An Essentially Inoffensive Assertion–David Bentley Hart


When I say that atheism is a kind of obliviousness to the obvious, I mean that if one understands what the actual philosophical definition of “God” is in most of the great religious traditions, and if consequently one understands what is logically entailed in denying that there is any God so defined, then one cannot reject the reality of God tout court without embracing an ultimate absurdity. This, it seems to me, ought to be an essentially inoffensive assertion. The only fully consistent alternative to belief in God, properly understood, is some version of “materialism” or “physicalism” or (to use the term most widely preferred at present) “naturalism;” and naturalism—the doctrine that there is nothing apart from the physical order, and certainly nothing supernatural—is an incorrigibly incoherent concept, and one that is ultimately indistinguishable from pure magical thinking. The very notion of nature as a closed system entirely sufficient to itself is plainly one that cannot be verified, deductively or empirically, from within the system of nature. It is a metaphysical (which is to say “extra-natural”) conclusion regarding the whole of reality, which neither reason nor experience legitimately warrants. It cannot even define itself within the boundaries of its own terms, because the total sufficiency of “natural” explanations is not an identifiable natural phenomenon but only an arbitrary judgment.
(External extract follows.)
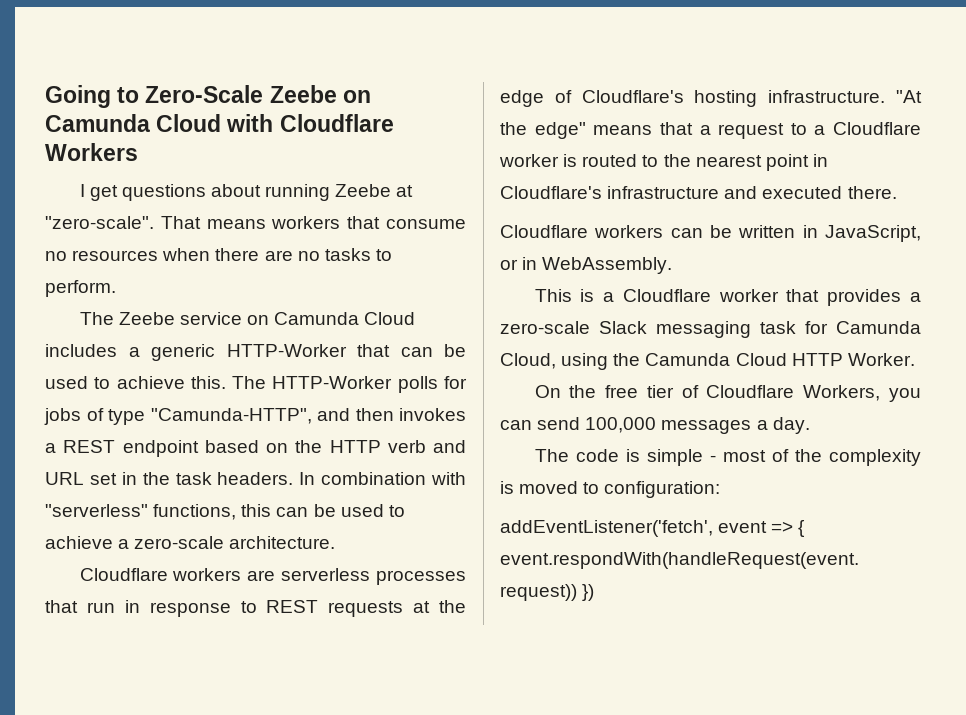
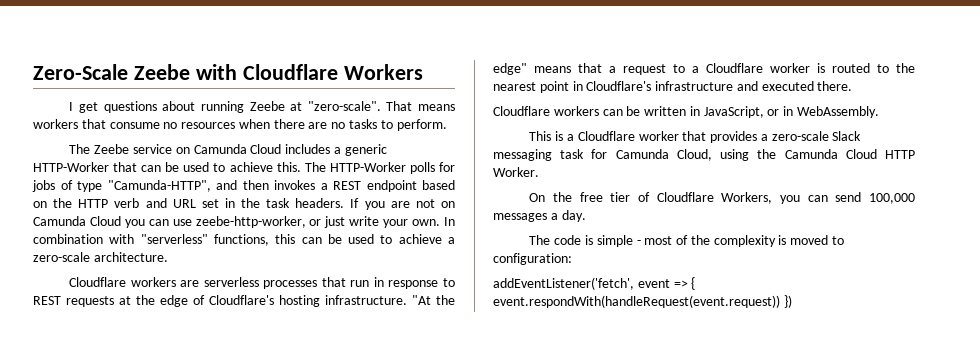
[45,85,371,108] [45,114,222,132] Going to Zero-Scale Zeebe on Camunda Cloud -> [33,64,190,80] Zero-Scale Zeebe
(294, 478) none -> [350,198,455,210] [33,216,441,228] If you are not on Camunda Cloud you can use zeebe-http-worker, or just write your own.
Naturalism, therefore, can never be anything more than a guiding prejudice, an established principle only in the sense that it must be indefensibly presumed for the sake of some larger view of reality; it functions as a purely formal rule that, like the restriction of the king in chess to moves of one square only, permits the game to be played one way rather than another. If, moreover, naturalism is correct (however implausible that is), and if consciousness is then an essentially material phenomenon, then there is no reason to believe that our minds, having evolved purely through natural selection, could possibly be capable of knowing what is or is not true about reality as a whole. Our brains may necessarily have equipped us to recognize certain sorts of physical objects around us and enabled us to react to them; but, beyond that, we can assume only that nature will have selected just those behaviors in us most conducive to our survival, along with whatever structures of thought and belief might be essentially or accidentally associated with them, and there is no reason to suppose that such structures—even those that provide us with our notions of what constitutes a sound rational argument—have access to any abstract “truth” about the totality of things. This yields the delightful paradox that, if naturalism is true as a picture of reality, it is necessarily false as a philosophical precept; for no one’s belief in the truth of naturalism could correspond to reality except through a shocking coincidence (or, better, a miracle). A still more important consideration, however, is that naturalism, alone among all considered philosophical attempts to describe the shape of reality, is radically insufficient in its explanatory range. The one thing of which it can give no account, and which its most fundamental principles make it entirely impossible to explain at all, is nature’s very existence. For existence is most definitely not a natural explanation phenomenon; it is logically prior to any physical cause whatsoever; and anyone who imagines that it is susceptible of a natural explanation simply has no grasp of what the question of existence really is. In fact, it is impossible to say how, in the terms naturalism allows, nature could exist at all.

These are all matters for later, however. All I want to say here is that none of this makes atheism untenable in any final sense. It may be perfectly “rational” to embrace absurdity; for, if the universe does not depend upon any transcendent source, then there is no reason to accord the deliverances of reason any particular authority in the first place, because what we think of as rationality is just the accidental residue of physical processes: good for helping us to acquire food, power, or sex but probably not very reliable in the realm of ideas. In a sense, then, I am assuming the truth of a perfectly circular argument: it makes sense to believe in God if one believes in the real power of reason, because one is justified in believing in reason if one believes in God. Or, to phrase the matter in a less recursive form, it makes sense to believe in both reason and God, and it may make a kind of nonsensical sense to believe in neither, but it is ultimately contradictory to believe in one but not the other. An honest and self-aware atheism, therefore, should proudly recognize itself as the quintessential expression of heroic irrationalism: a purely and ecstatically absurd venture of faith, a triumphant trust in the absurdity of all things. But most of us already know this anyway. If there is no God, then of course the universe is ultimately absurd, in the very precise sense that it is irreducible to any more comprehensive “equation.” It is glorious, terrible, beautiful, horrifying—all of that—but in the end it is also quite, quite meaningless. The secret of a happy life then is either not to notice or not to let it bother one overly much. A few blithe spirits even know how to rejoice at the thought.

Hart, David Bentley. The Experience of God (p. 16-19). Yale University Press. Kindle Edition.